Life is slow, unbelievably slow, in Little Hintock, but it is picturesque .
It was one of those sequestered spots outside the gates of the world where may usually be found more meditation than action, and more passivity than meditation; where reasoning proceeds on narrow premises, and results in inferences wildly imaginative; yet where, from time to time, no less than in other places, dramas of a grandeur and unity truly Sophoclean are enacted in the real, by virtue of the concentrated passions and closely knit interdependence of the lives therein.
Though there’s not much action, the character have powerful emotions. Fitzpiers courts Grace Melbury but thinks nothing of giving a tumble one night to Suke, a voluptuous gal who is happy to make love in a field. Grace has her doubts about Fitzpiers, but her father thinks he is a good catch. Anything to elevate Grace’s status!
Oddly, the last time I read this I thought the book was dull and the characters anemic. This time, I found it very quiet but beautifully-written, and the characters well-drawn. I very much like thoughtful Grace Melbury, who is kind to Giles when he throws a Christmas party where everything goes wrong: the Melburys arrive too early, and end up helping make the pies. Mind you, Grace likes Giles anyway. But she does doubt that he is her ideal beau.
In the late 19th century, when a marriage falls apart, is divorce possible? The law did not favor women. Life would have turned out very differently for several of our characters if the laws were just.
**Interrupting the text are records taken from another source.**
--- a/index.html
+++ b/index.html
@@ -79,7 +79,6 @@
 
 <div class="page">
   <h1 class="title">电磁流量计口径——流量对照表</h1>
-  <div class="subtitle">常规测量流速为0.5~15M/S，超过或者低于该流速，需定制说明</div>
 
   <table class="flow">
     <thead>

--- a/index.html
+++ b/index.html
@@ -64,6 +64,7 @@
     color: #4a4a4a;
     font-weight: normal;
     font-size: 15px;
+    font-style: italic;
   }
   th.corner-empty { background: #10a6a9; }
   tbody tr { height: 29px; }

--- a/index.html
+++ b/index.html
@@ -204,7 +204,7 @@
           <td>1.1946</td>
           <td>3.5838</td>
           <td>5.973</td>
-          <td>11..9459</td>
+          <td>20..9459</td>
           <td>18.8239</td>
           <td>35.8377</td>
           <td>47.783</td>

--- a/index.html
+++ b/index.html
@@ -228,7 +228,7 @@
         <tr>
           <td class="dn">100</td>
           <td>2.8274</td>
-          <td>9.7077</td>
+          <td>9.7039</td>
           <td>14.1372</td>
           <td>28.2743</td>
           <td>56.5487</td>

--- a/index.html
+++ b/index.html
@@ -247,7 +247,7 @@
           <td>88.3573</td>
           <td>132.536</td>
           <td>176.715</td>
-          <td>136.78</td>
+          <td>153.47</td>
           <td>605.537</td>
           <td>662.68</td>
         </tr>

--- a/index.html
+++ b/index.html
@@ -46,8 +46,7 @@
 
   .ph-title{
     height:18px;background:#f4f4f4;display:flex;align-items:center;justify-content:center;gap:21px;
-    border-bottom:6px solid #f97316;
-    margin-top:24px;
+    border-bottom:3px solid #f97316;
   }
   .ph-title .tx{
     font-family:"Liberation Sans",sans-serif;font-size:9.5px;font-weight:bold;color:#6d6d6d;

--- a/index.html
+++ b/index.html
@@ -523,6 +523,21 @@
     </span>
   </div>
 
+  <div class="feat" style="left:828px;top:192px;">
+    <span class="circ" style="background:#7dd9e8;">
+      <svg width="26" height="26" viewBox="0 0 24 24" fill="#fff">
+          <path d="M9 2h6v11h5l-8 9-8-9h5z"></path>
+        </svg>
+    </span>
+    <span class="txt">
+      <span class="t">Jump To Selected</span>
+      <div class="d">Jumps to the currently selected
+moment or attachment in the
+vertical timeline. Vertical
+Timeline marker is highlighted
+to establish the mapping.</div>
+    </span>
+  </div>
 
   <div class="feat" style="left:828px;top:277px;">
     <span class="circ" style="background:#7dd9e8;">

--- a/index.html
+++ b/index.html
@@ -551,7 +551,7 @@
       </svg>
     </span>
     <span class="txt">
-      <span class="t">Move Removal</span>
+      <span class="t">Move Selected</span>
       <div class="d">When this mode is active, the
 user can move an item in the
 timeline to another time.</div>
But what about Mary South? She is a strong character, as likable as Grace, but Hardy gives her short shrift. She is important in the opening chapters, and then disappears until the end, except to interfere occasionally when Giles is hurt. Why doesn’t Marty get Giles? Or get a man? Is it because she does sell her hair (like Jo in Little Women) when her father is sick, and her hair is her one beauty? Would Fitzpiers have loved Mrs. Charmond if she didn’t have Marty’s hair?
One wonders. Maybe it is that simple.